A tissue-specific small nuclear ribonucleoprotein and the regulated splicing of the calcitonin/calcitonin gene-related protein transcript.

Based on a correlation between expression patterns of an abundant tissue-specific small nuclear ribonucleoprotein (N protein) and the calcitonin gene-related protein (CGRP) splicing choice, a small nuclear ribonucleoprotein (the N factor) has been hypothesized to potentially function as a trans-acting factor involved in the regulation of the alternative splicing of the calcitonin/CGRP transcript. RNA analysis indicated that most rat, human, and simian cell lines and tissues making the CGRP mRNA splicing choice expressed the N factor mRNA. These data led us to address the effect of ectopic expression of the N factor in HeLa cells, which exhibit a calcitonin splicing choice when expressing the calcitonin/CGRP gene.
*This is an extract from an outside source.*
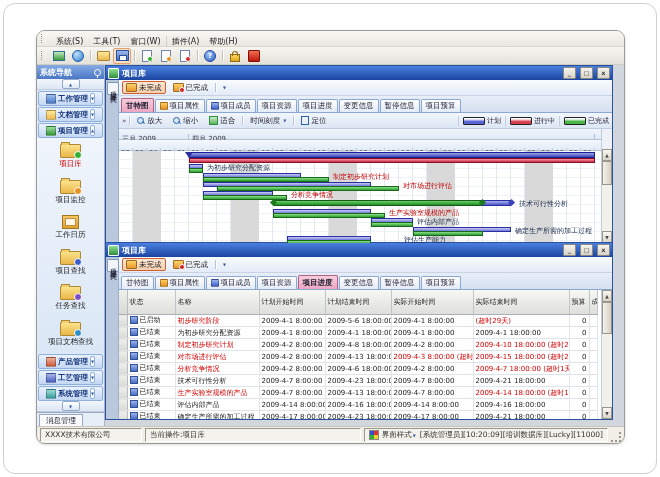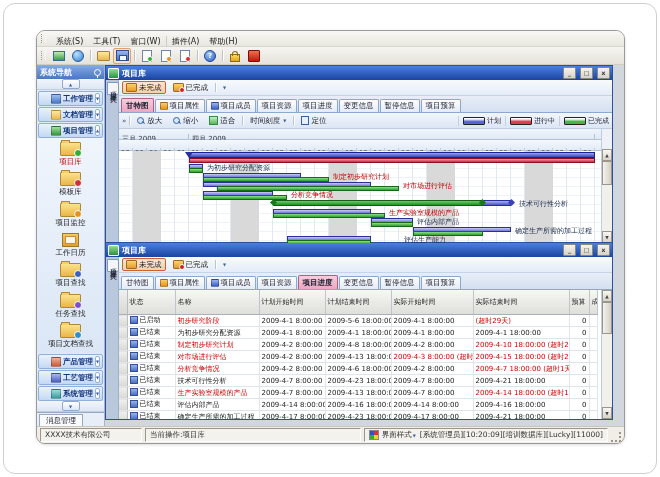"工作管理" .sb-sec { justify-content: none -> center }
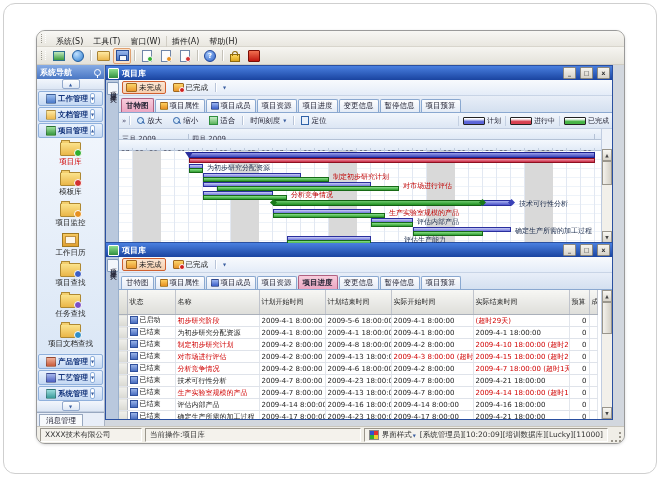"模板库" div.sb-item { html: <div> <span> <span></span> </span> <div>模板库</div> </div> -> none }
Expression of the N factor exerts no effect on the calcitonin/CGRP splicing choice in HeLa cells. Furthermore, several cell lines such as the human 293 cell line make the CGRP mRNA splicing choice in the absence of any detectable level of the mRNA encoding the N factor. Together, these data reveal that the N protein is neither sufficient nor required for the tissue-specific CGRP splicing decision and that the N protein is not the trans-acting factor regulating the alternative splicing of the calcitonin/CGRP gene.